Der einzige Zeuge(1985), der erste Film, den Weir in den USA drehte, war ein intelligenter Krimi, aber im wesentlichen nicht der Erinnerung würdig. Der Club der toten Dichter(1989), die Geschichte des Einflusses eines Lehrers auf seine Schüler, war schon mehr der Versuch einer Aussage, aber keiner, der ihn wegen Radikalismus aus Hollywood getrieben hätte. Green Card - Schein-Ehe mit Hindernissen(1990) war ziemlich übel: eine Romanze, die das Lebensgefühl der "Boheme" und der mit sich selbst beschäftigten Mittelklasse von Manhattan rechtfertigte oder als Tatsache darstellte. Weir war nicht der Einzige, der sich schämen sollte; auch Gérard Depardieu hatte sich nicht gerade mit Ruhm bekleckert.

Mit Die Truman Show scheint Weir seine Stimme wiedergefunden zu haben. Er sagte einem Reporter der Zeitschrift New York, daß der Golfkrieg ihn dazu ermutigt habe, über die Rolle der Medien bei "der Verwischung der Grenze zwischen Realität und Unwirklichkeit" nachzudenken. Er bemerkte: "Der Golfkrieg war eine der ersten Live-Shows, die wir alle gesehen haben. Es war ziemlich offensichtlich, wie das funktionierte, mit der sehr genau kontrollierten Berichterstattung, es war wie ein keimfreies Videospiel." Mit Abscheu äußerte er sich beispielsweise auch über die Neugestaltung des Times Square in New York City durch die Disney- Unternehmen. Durch diese Umgestaltung erhalte der Platz "das Gepräge und den Nimbus der Kindheit, also der Zeit im Leben, in der noch keine ernsthaften Fragen gelöst werden müssen." Dies ist ein wichtiger Punkt.

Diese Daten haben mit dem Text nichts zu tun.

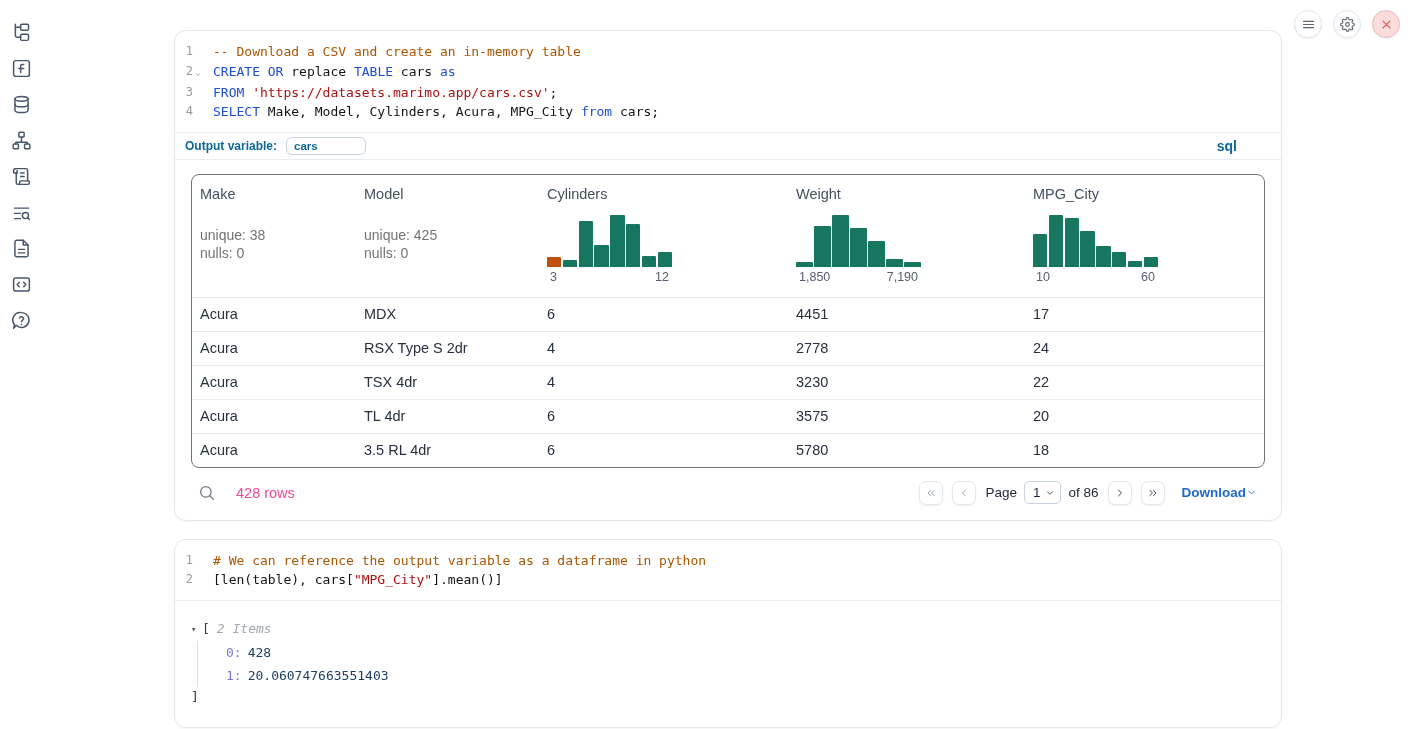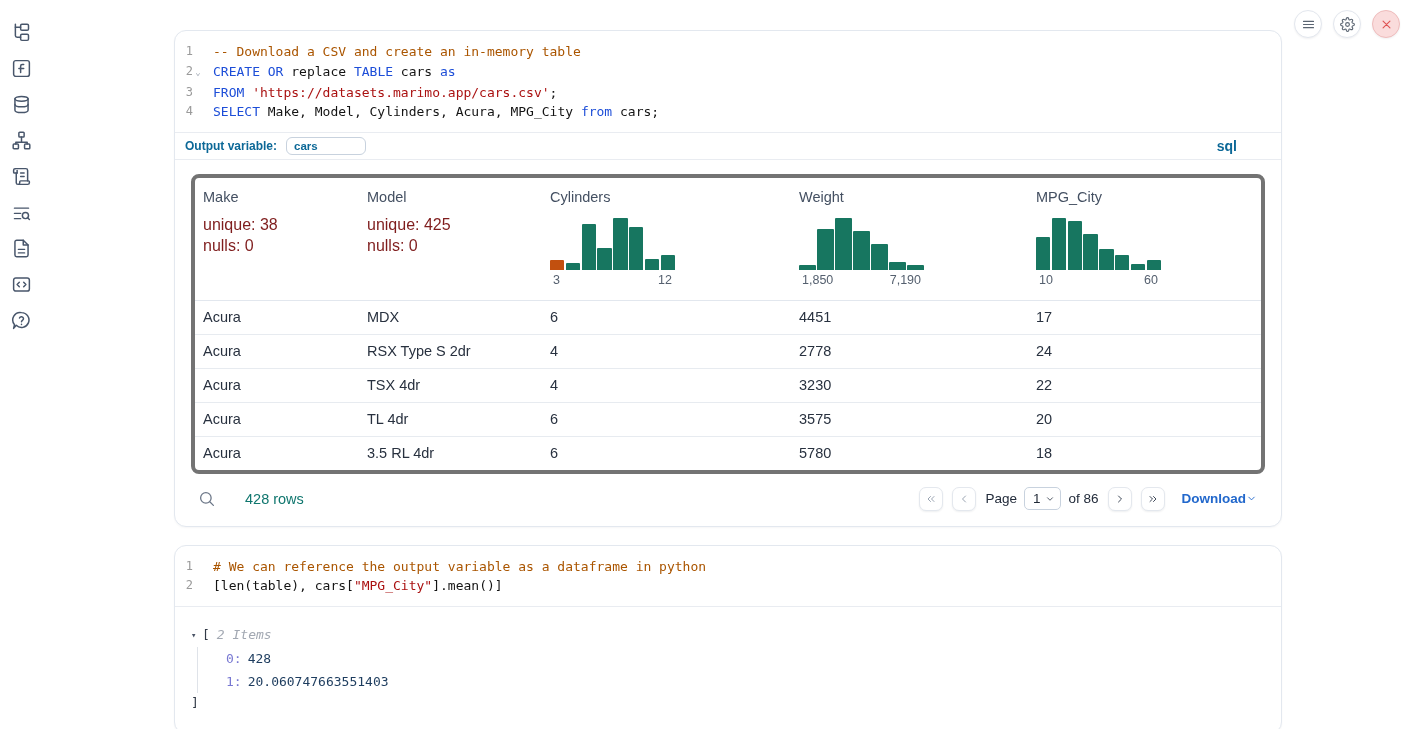"Make" .table-panel { border: 4px solid #737373 -> 1px solid #737373 }
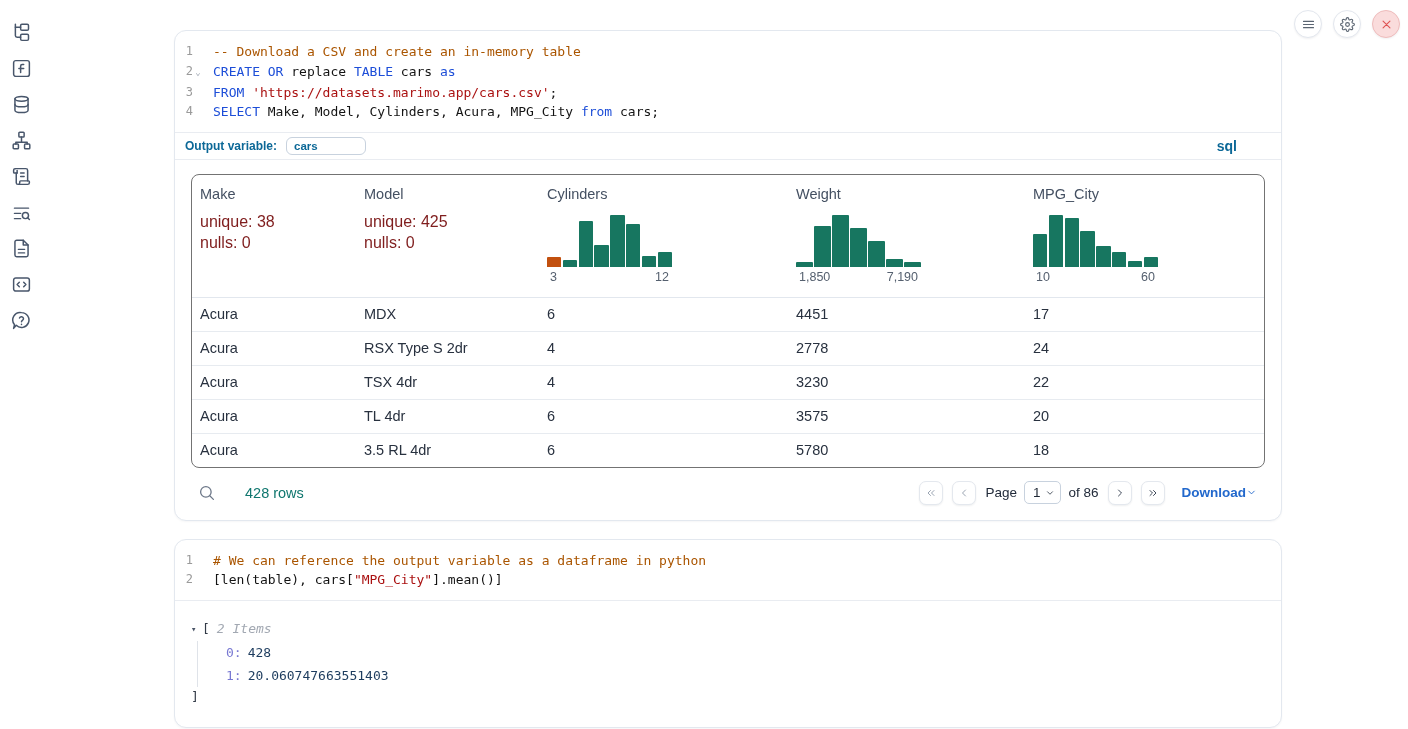"unique: 38" .stats { color: #7f1d1d -> #737373; font-size: 16px -> 14px; margin-top: 9px -> 24px }
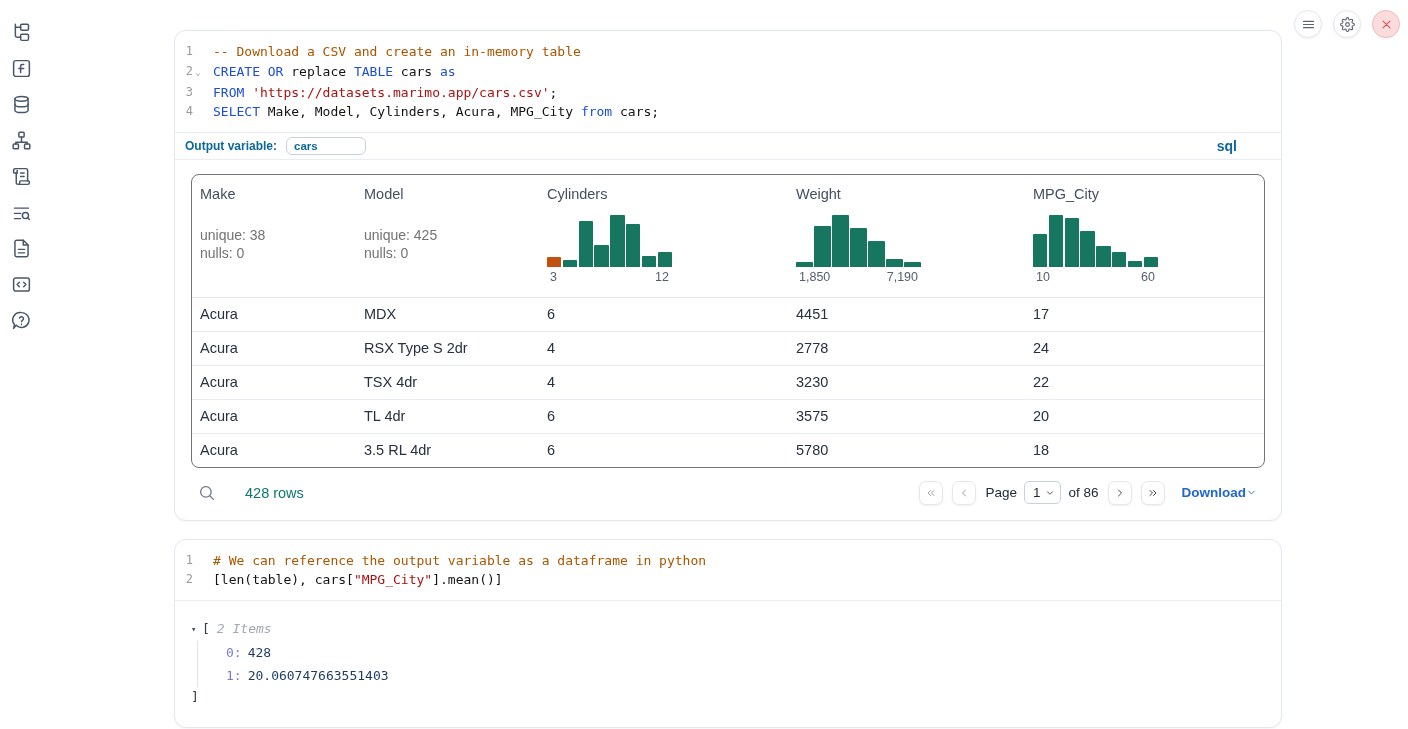"428 rows" .row-count { color: #0f766e -> #ec4899; margin-left: 29px -> 20px }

Man scheint Anzeichen von Leben in Hollywood zu spüren. In den vergangenen sechs Monaten sind vier Filme erschienen, die einen mehr oder weniger treffenden Blick auf die gegenwärtige amerikanische Gesellschaft werfen: Barry Levinsons Wag the Dog, Mit aller Macht von Mike Nichols, Warren Beattys Bulworth und jetzt Die Truman Show. In manchen dieser Fälle scheinen Leute wieder aufzuleben, die im letzten Jahrzehnt nicht viel gemacht haben - oder nicht viel von Bedeutung gemacht haben. Zwei allgemeine Prozesse müssen hier am Werk sein: erstens ein wachsendes Gespür der Filmemacher und Künstler für die soziale Krise in den USA und die Gefahr einer weiteren Schlächterei wie im Golfkrieg; zweitens, und das ist vielleicht noch ausschlaggebender, ein intuitives Verständnis der selben Künstler, daß kritische Sichtweisen von einem wachsenden Publikum wohlwollend aufgenommen werden.